Monocyte chemotactic protein 1 is a member of the β-chemokines and plays a crucial role in the trafficking and recruitment of effector leukocytes to primary sites of immune responses and inflammation (38, 39). New in vitro data demonstrate that MCP-1 has the ability to induce insulin resistance in adipocytes and skeletal muscle cells (40). In the rat, we found that the expression of MCP-1 was elevated immediately postburn, with a significant increase at 24 and 48 h after burn trauma. A similar result was observed for this cytokine in our recent study of burned pediatric patients (5): after an early peak postburn, plasma concentrations of MCP-1 started decreasing 6 days postburn injury.

Vascular endothelial growth factor is one of the most potent mediators of vascular regulation in angiogenesis and vascular permeability and has been shown to be elevated in severely burned patients, mainly in association with adult respiratory distress syndrome or systemic inflammatory response syndrome (41). TNF is a cytokine produced mainly by macrophages and monocytes and primarily increased in burn patients with sepsis (42). In burn rats, VEGF and TNF serum levels were not significantly different to nonburned rats under our experimental conditions. These findings correlate with the profile of these particular cytokines in severely burned children without inhalation injury or sepsis (5).

In addition to determining the profiles of the major cytokines associated with inflammation postburn, we wanted to ascertain that our burn treatment indeed led to a hypermetabolic state, as is observed in human patients. The hypermetabolic response after a major burn is characterized by a hyperdynamic response with increments in a wide variety of metabolic outcomes, including body temperature, oxygen and glucose consumption, carbon dioxide production, and muscle proteolysis (16). This response begins on the 5th day postinjury and continues up to 24 months postburn, leading to a significant loss of lean body mass, muscle weakness, and poor wound healing (16, 43, 44). In the present study, we measured the total body weight of animals in our experimental and control groups. Burn led to a significant decrease in total body weight, indicating that the observed alterations in circulating cytokines indeed led to the generation of a hypermetabolic state.

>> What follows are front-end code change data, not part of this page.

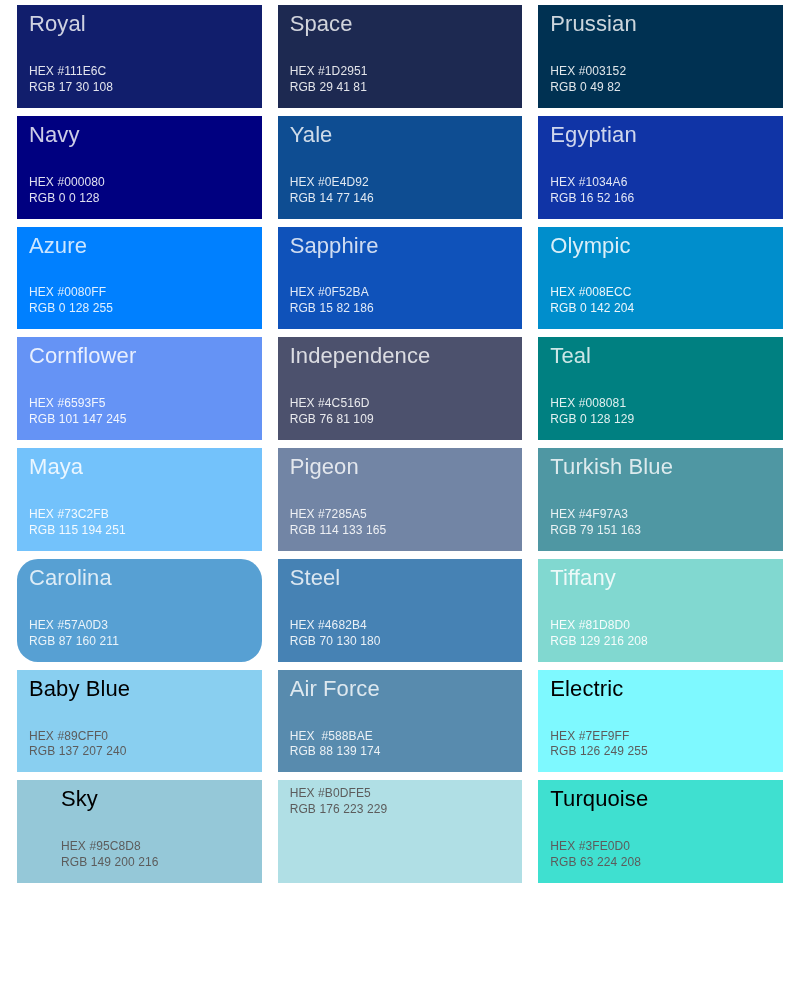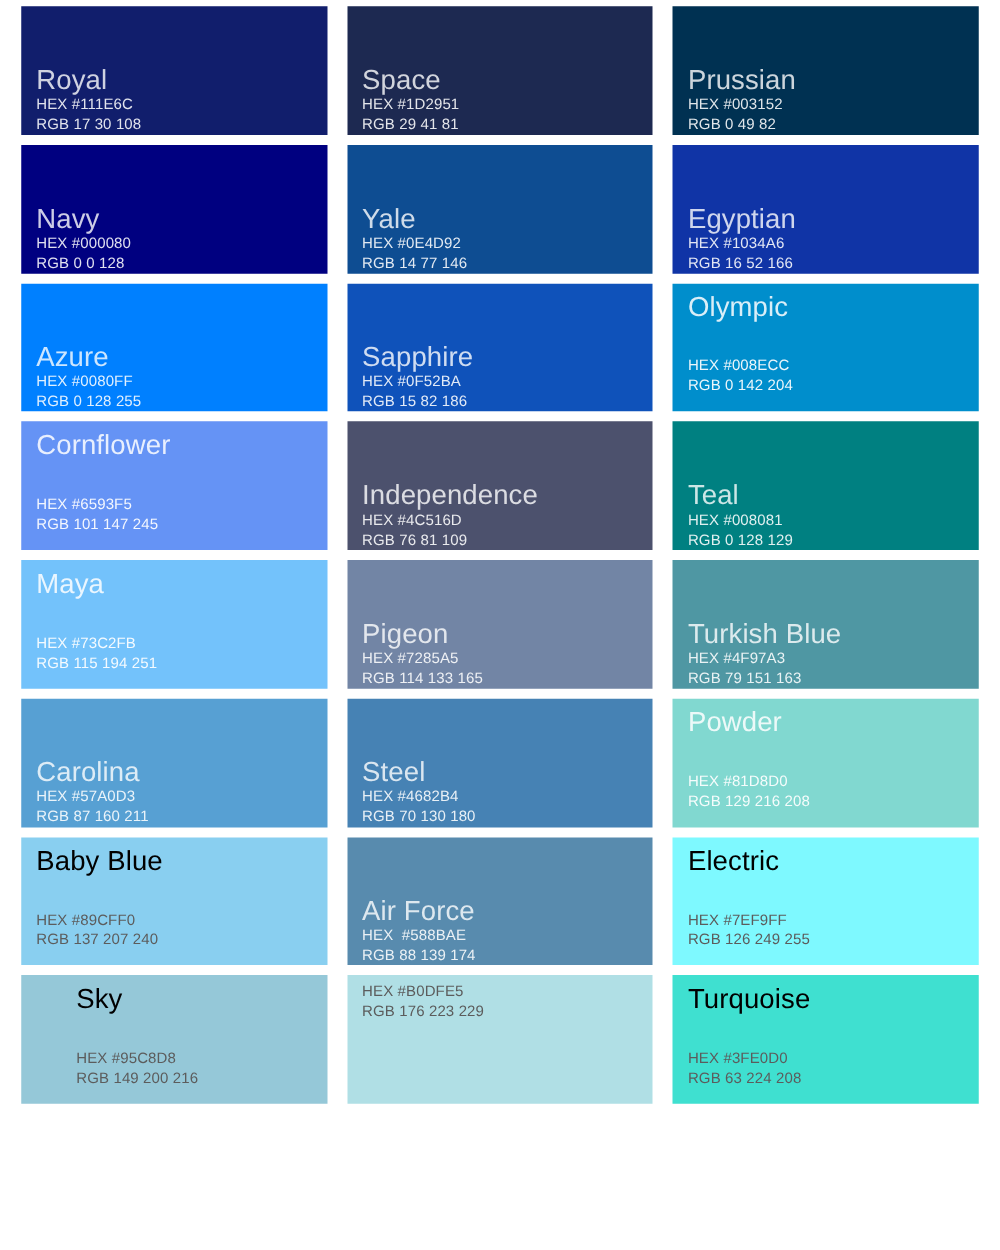--- a/index.html
+++ b/index.html
@@ -44,21 +44,21 @@
     font-size: 12px;
     line-height: 1.33;
     letter-spacing: 0.1px;
     padding-bottom: 2px;
   }
   .swatch-hex, .swatch-rgb {
     display: block;
     white-space: pre;
   }
   
-  .swatch.text-light .swatch-name { color: rgba(255,255,255,0.80); margin-top: 40px; }
+  .swatch.text-light .swatch-name { color: rgba(255,255,255,0.80); }
   .swatch.text-light .swatch-codes { color: rgba(255,255,255,0.88); }
   
   .swatch.text-faint .swatch-name { color: rgba(255,255,255,0.85); }
   .swatch.text-faint .swatch-codes { color: rgba(255,255,255,0.92); }
   
   .swatch.text-dark .swatch-name { color: #000000; }
   .swatch.text-dark .swatch-codes { color: #5c5c5c; }
 </style>
 </head>
 <body>
@@ -162,36 +162,36 @@
         <span class="swatch-rgb">RGB 114 133 165</span>
       </div>
     </div>
     <div class="swatch text-light" style="background-color: rgb(79, 151, 163);">
       <div class="swatch-name">Turkish Blue</div>
       <div class="swatch-codes">
         <span class="swatch-hex">HEX #4F97A3</span>
         <span class="swatch-rgb">RGB 79 151 163</span>
       </div>
     </div>
-    <div class="swatch text-light" style="background-color: rgb(87, 160, 211);">
+    <div class="swatch text-light" style="background-color: rgb(87, 160, 211); border-radius: 21px;">
       <div class="swatch-name">Carolina</div>
       <div class="swatch-codes">
         <span class="swatch-hex">HEX #57A0D3</span>
         <span class="swatch-rgb">RGB 87 160 211</span>
       </div>
     </div>
     <div class="swatch text-light" style="background-color: rgb(70, 130, 180);">
       <div class="swatch-name">Steel</div>
       <div class="swatch-codes">
         <span class="swatch-hex">HEX #4682B4</span>
         <span class="swatch-rgb">RGB 70 130 180</span>
       </div>
     </div>
     <div class="swatch text-faint" style="background-color: rgb(129, 216, 208);">
-      <div class="swatch-name">Powder</div>
+      <div class="swatch-name">Tiffany</div>
       <div class="swatch-codes">
         <span class="swatch-hex">HEX #81D8D0</span>
         <span class="swatch-rgb">RGB 129 216 208</span>
       </div>
     </div>
     <div class="swatch text-dark" style="background-color: rgb(137, 207, 240);">
       <div class="swatch-name">Baby Blue</div>
       <div class="swatch-codes">
         <span class="swatch-hex">HEX #89CFF0</span>
         <span class="swatch-rgb">RGB 137 207 240</span>

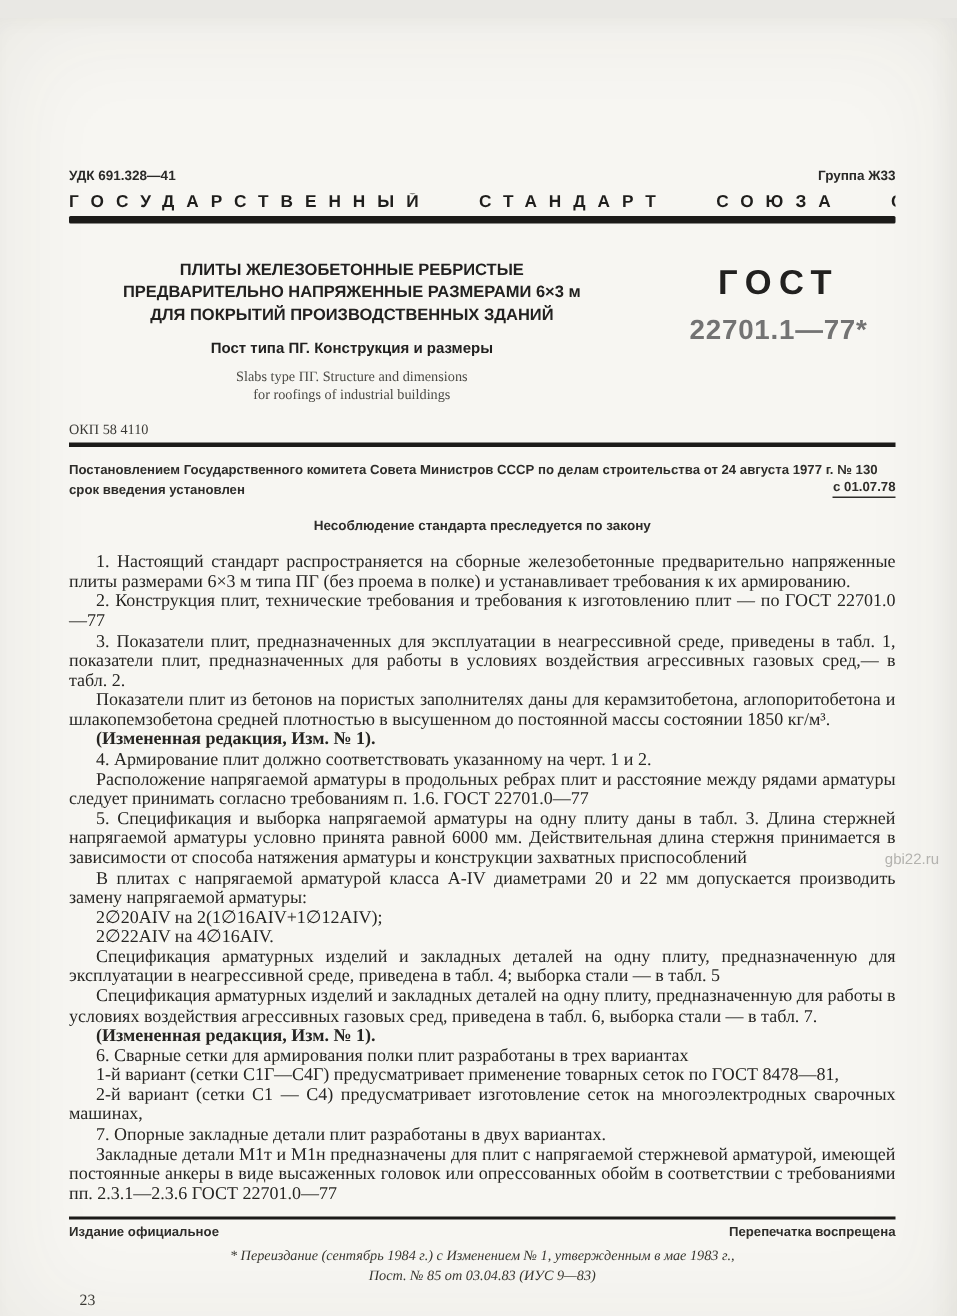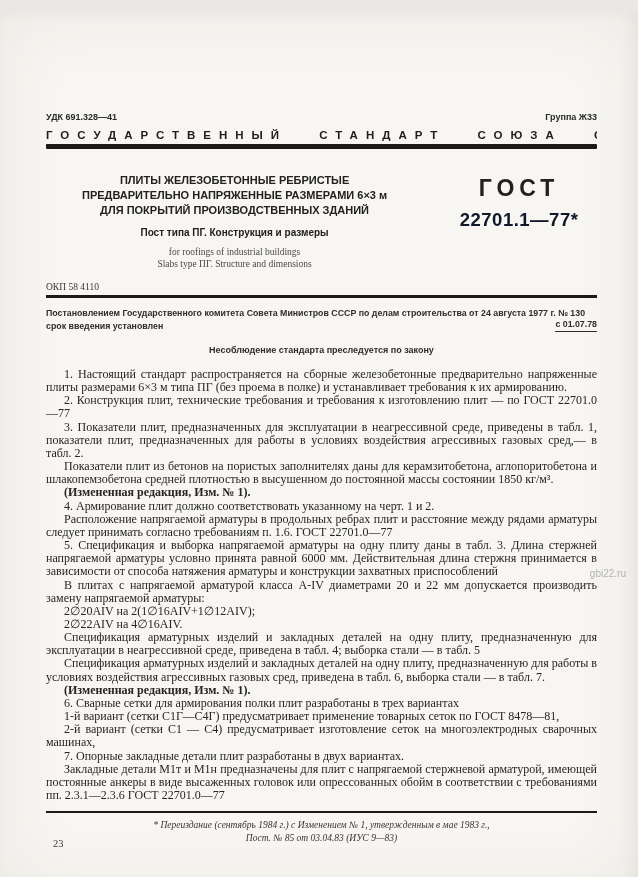--- a/index.html
+++ b/index.html
@@ -27,42 +27,42 @@
   }
   .thick-rule{height:5px;background:#1c1b19;margin-top:3px;border-radius:1px;}
   
   .title-block{display:flex;margin-top:24px;gap:48px;}
   .title-left{width:63%;text-align:center;padding-left:30px;box-sizing:border-box;}
   .title-ru{font-family:"Liberation Sans", sans-serif;font-weight:bold;font-size:11px;line-height:15px;color:#222120;}
   .title-sub{font-family:"Liberation Sans", sans-serif;font-weight:bold;font-size:10px;margin-top:9px;color:#222120;}
   .title-en{font-size:9.5px;line-height:11.5px;margin-top:9px;color:#4b4a45;}
   .title-right{flex:1;text-align:center;padding-top:2px;}
   .gost-label{font-family:"Liberation Sans", sans-serif;font-weight:bold;font-size:23px;letter-spacing:5px;color:#222120;}
-  .gost-number{font-family:"Liberation Sans", sans-serif;font-weight:bold;font-size:18.5px;letter-spacing:.5px;margin-top:7px;color:#0f172a;}
+  .gost-number{font-family:"Liberation Sans", sans-serif;font-weight:bold;font-size:18.5px;letter-spacing:.5px;margin-top:7px;color:#737373;}
   
   .okp{font-size:9.5px;margin-top:12px;color:#3a3935;}
   .rule-2{height:3px;background:#1c1b19;margin-top:3px;}
   
   .decree{margin-top:10px;font-family:"Liberation Sans", sans-serif;font-weight:bold;
     font-size:8.8px;line-height:11px;color:#2e2d2a;}
   .decree-line2{display:flex;justify-content:space-between;align-items:flex-end;}
   .decree-date{border-bottom:1.5px solid #2e2d2a;padding-bottom:1px;}
   
   .law-notice{text-align:center;font-family:"Liberation Sans", sans-serif;font-weight:bold;
     font-size:9px;margin-top:13px;color:#2e2d2a;}
   
   .doc-body{margin-top:13px;font-size:12px;line-height:13.15px;text-align:justify;color:#262522;}
   .doc-body p{margin:0;text-indent:18px;}
   .doc-body p.b{font-weight:bold;}
   
   .footer-rule{height:2px;background:#1c1b19;margin-top:9px;}
   .footer-row{display:flex;justify-content:space-between;margin-top:3px;
     font-family:"Liberation Sans", sans-serif;font-weight:bold;font-size:8.8px;color:#2e2d2a;}
   .footnote{text-align:center;font-style:italic;font-size:9.5px;line-height:12.5px;margin-top:6px;color:#37362f;}
-  .page-number{position:absolute;left:53px;bottom:40px;font-size:10.5px;color:#3a3935;}
+  .page-number{position:absolute;left:53px;bottom:16px;font-size:10.5px;color:#3a3935;}
   .watermark{position:absolute;right:12px;top:556px;
     font-family:"Liberation Sans", sans-serif;font-size:10px;color:#b3b2ae;}
 </style>
 </head>
 <body>
 
 <div class="page">
 
   <div class="meta-row">
     <span>УДК 691.328—41</span>
@@ -72,22 +72,22 @@
   <div class="org-title">ГОСУДАРСТВЕННЫЙ СТАНДАРТ СОЮЗА ССР</div>
   <div class="thick-rule"></div>
 
   <div class="title-block">
     <div class="title-left">
       <div class="title-ru">ПЛИТЫ ЖЕЛЕЗОБЕТОННЫЕ РЕБРИСТЫЕ</div>
       <div class="title-ru">ПРЕДВАРИТЕЛЬНО НАПРЯЖЕННЫЕ РАЗМЕРАМИ 6×3 м</div>
       <div class="title-ru">ДЛЯ ПОКРЫТИЙ ПРОИЗВОДСТВЕННЫХ ЗДАНИЙ</div>
       <div class="title-sub">Пост типа ПГ. Конструкция и размеры</div>
       <div class="title-en">
+        <div>Slabs type ПГ. Structure and dimensions</div>
         <div>for roofings of industrial buildings</div>
-        <div>Slabs type ПГ. Structure and dimensions</div>
       </div>
     </div>
     <div class="title-right">
       <div class="gost-label">ГОСТ</div>
       <div class="gost-number">22701.1—77*</div>
     </div>
   </div>
 
   <div class="okp">ОКП 58 4110</div>
   <div class="rule-2"></div>
@@ -118,20 +118,24 @@
     <p>Спецификация арматурных изделий и закладных деталей на одну плиту, предназначенную для работы в условиях воздействия агрессивных газовых сред, приведена в табл. 6, выборка стали — в табл. 7.</p>
     <p class="b">(Измененная редакция, Изм. № 1).</p>
     <p>6. Сварные сетки для армирования полки плит разработаны в трех вариантах</p>
     <p>1-й вариант (сетки С1Г—С4Г) предусматривает применение товарных сеток по ГОСТ 8478—81,</p>
     <p>2-й вариант (сетки С1 — С4) предусматривает изготовление сеток на многоэлектродных сварочных машинах,</p>
     <p>7. Опорные закладные детали плит разработаны в двух вариантах.</p>
     <p>Закладные детали М1т и М1н предназначены для плит с напрягаемой стержневой арматурой, имеющей постоянные анкеры в виде высаженных головок или опрессованных обойм в соответствии с требованиями пп. 2.3.1—2.3.6 ГОСТ 22701.0—77</p>
   </div>
 
   <div class="footer-rule"></div>
+  <div class="footer-row">
+    <span>Издание официальное</span>
+    <span>Перепечатка воспрещена</span>
+  </div>
 
   <div class="footnote">
     <div>* Переиздание (сентябрь 1984 г.) с Изменением № 1, утвержденным в мае 1983 г.,</div>
     <div>Пост. № 85 от 03.04.83 (ИУС 9—83)</div>
   </div>
 
   <div class="page-number">23</div>
   <div class="watermark">gbi22.ru</div>
 
 </div>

In summary, we analyzed a panel of serum cytokines in rats over time, known to increase in humans postburn that may serve as reference for future development of therapeutic interventions. Various cytokines were observed in our rat burn model to follow a similar kinetic profile to that of humans. Because rats provide a cost-effective, easily manipulatable, and genetically homogeneous model system, we believe that this model is an adequate system to explore the mechanisms underlying the pathophysiology of the acute and postacute phases of burn injury. Our model may be useful in exploring therapeutic interventions directed at modifying the expression of cytokines, thus decreasing the hypermetabolic state associated with increased morbidity and mortality in human patients.

Acknowledgments

This study was supported by the American Surgical Association, Shriners Hospitals for Children (grant no. 8660), and the National Institute of General Medical Sciences (grant nos. R01-GM56687, T32 GM008256, and P50 GM60338).